Beim Verbrennungsmotor wie beim Laser wird eine Energie von geringerem Wert in eine hochwertige Form verwandelt. Wärmeenergie des verbrennenden Benzins verrichtet mechanische Arbeit. Das Pumplicht von Lampen oder Laserdioden wird zum scharf fokussierbaren Arbeitsstrahl.

Anders als beim Verbrennungsmotor können wir uns weiterhin neue Lasermaterialien und Laserkonzepte vorstellen, die die thermischen Probleme in handhabbaren Dimensionen halten.

Dabei gilt: Je hochwertiger die Eingangsenergie, umso besser gelingt diese Verwandlung. Der Scheibenlaser profitiert dabei von den Fortschritten der Laserdioden, die immer hochwertigeres Pumplicht liefern. Von den theoretischen Grenzen dieses Prozesses ist man aber, anders als bei Verbrennungsmotoren, noch weit entfernt.

Bis hierher und viel weiter

Ja, genau genommen wissen wir noch nicht wirklich, wo sie liegen. Das fundamentale technische Hindernis, das sie ziehen könnte, ist beim Laser noch nicht entdeckt. Beim Verbrennungsmotor war es die maximale Verbrennungstemperatur. Aber was ist es beim Laser? Zwar haben auch die Laseringenieure schon immer gegen thermische Probleme gekämpft und der aus der Motorentechnik abgeworbene Ingenieur kann sich gleich kreativ einbringen.

Dennoch ist es im Kern etwas anderes, was die grundsätzlichen Grenzen markiert. Anders als beim Verbrennungsmotor können wir uns weiterhin neue Lasermaterialien und Laserkonzepte vorstellen, die die thermischen Probleme auch künftig in handhabbaren Dimensionen halten.

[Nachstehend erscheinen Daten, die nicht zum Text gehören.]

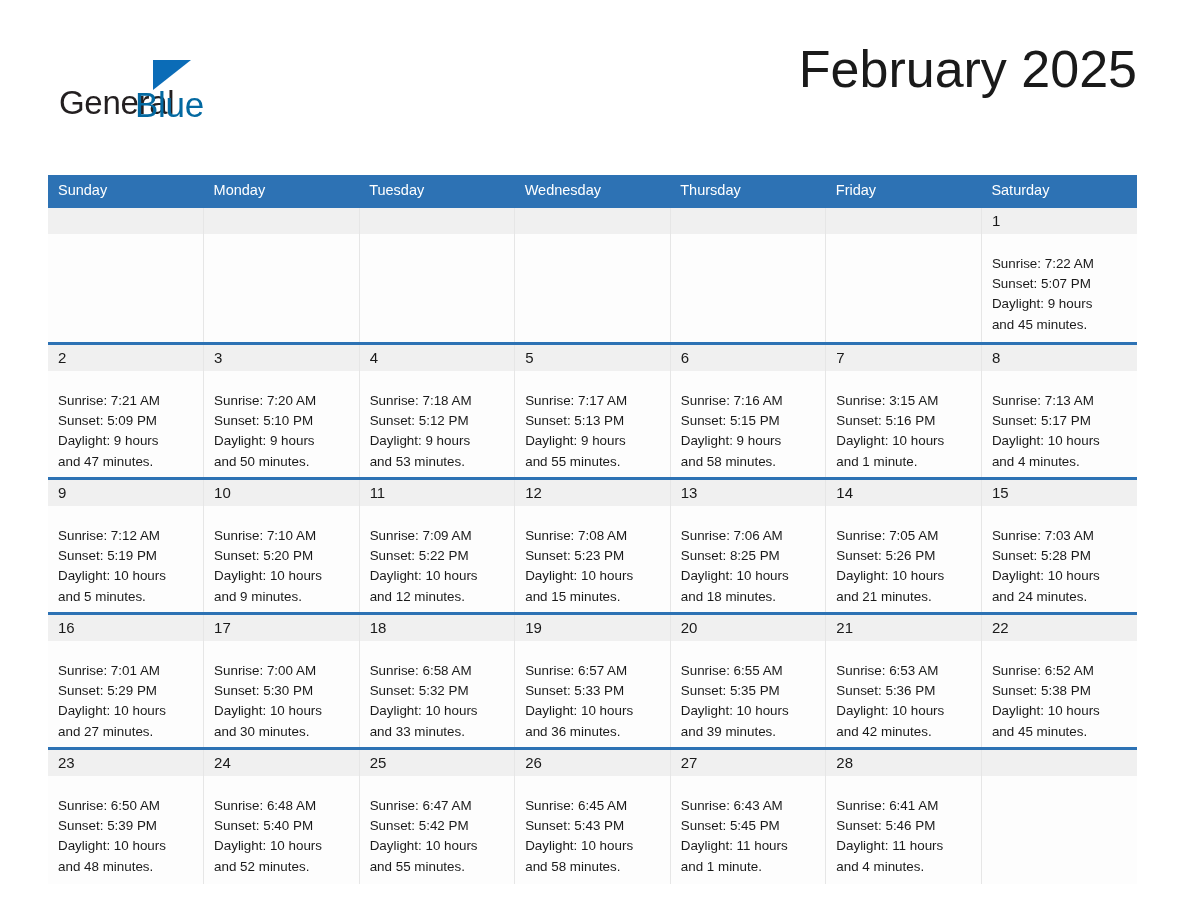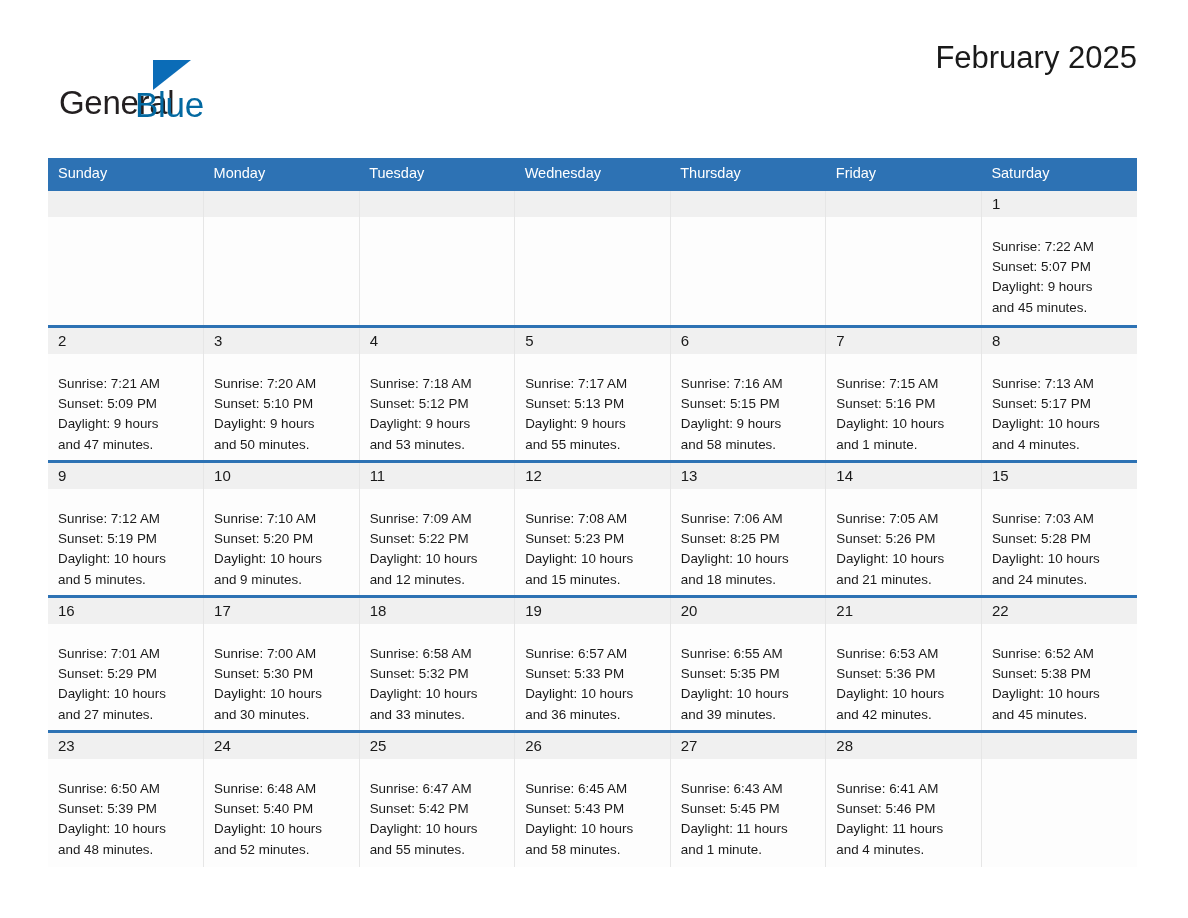--- a/index.html
+++ b/index.html
@@ -72,7 +72,7 @@
     text-align: right;
   }
   .month-title {
-    font-size: 31px;
+    font-size: 52px;
     font-weight: normal;
     color: #1a1a1a;
     line-height: 1.15;

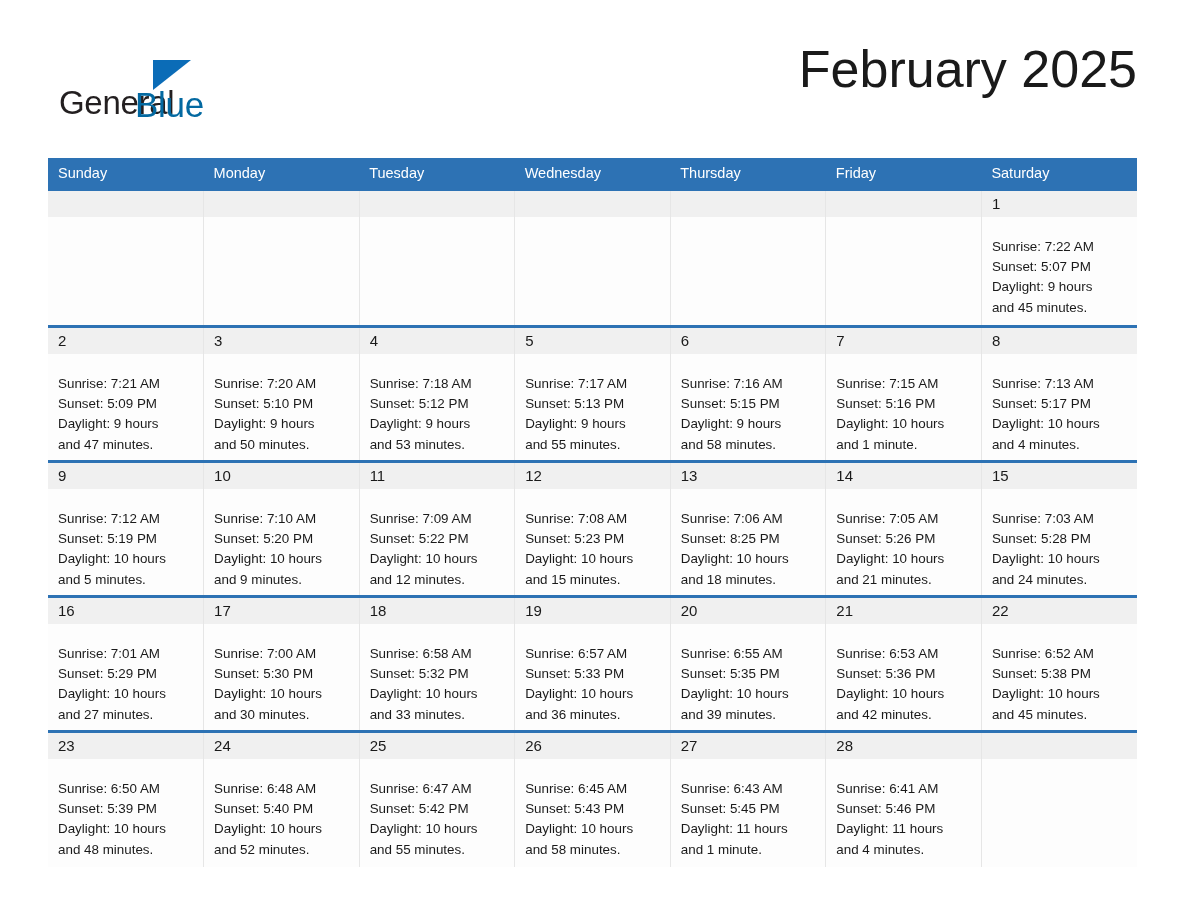--- a/index.html
+++ b/index.html
@@ -92,7 +92,7 @@
   .calendar {
     position: absolute;
     left: 48px;
-    top: 158px;
+    top: 175px;
     width: 1089px;
     border-collapse: collapse;
     table-layout: fixed;

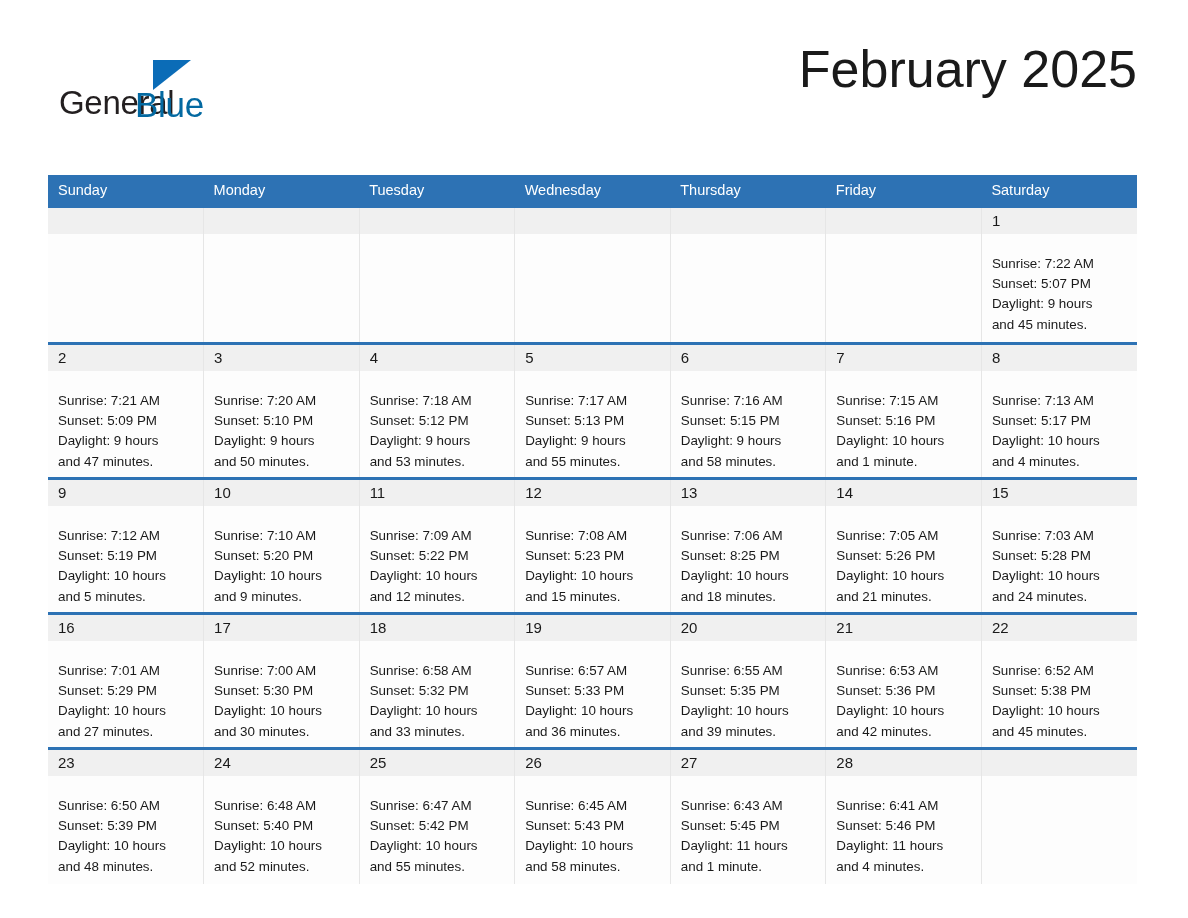--- a/index.html
+++ b/index.html
@@ -272,7 +272,7 @@
           <td>
             <div class="daynum-band"><span class="daynum">7</span></div>
             <div class="cell-body">
-              <div class="cell-line">Sunrise: 7:15 AM</div>
+              <div class="cell-line">Sunrise: 3:15 AM</div>
               <div class="cell-line">Sunset: 5:16 PM</div>
               <div class="cell-line">Daylight: 10 hours</div>
               <div class="cell-line">and 1 minute.</div>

Ingenieursträume werden wahr

Während die Physiker versuchen, die grundsätzlichen Grenzen zu erforschen, gehen die Ingenieure pragmatisch vor. Sie probieren aus und optimieren Schritt für Schritt. Auf diese Art haben sie schon in der Vergangenheit gezeigt, dass sich die praktische Grenze immer weiter hinausschieben lässt.

Auch aus physikalischer Sicht spricht noch nichts gegen einen Scheibenlaser mit 300 Kilowatt Ausgangsleistung und der Baugröße eines V8-Motors. Damit hätte dieser Laser die gleiche Leistung wie der eingangs erwähnte Verbrennungsmotor. Auch der Wirkungsgrad dürfte ähnlich sein. Es bleibt also spannend und es können noch so einige Ingenieursträume verwirklicht werden. Grenzen? Nicht in Sicht.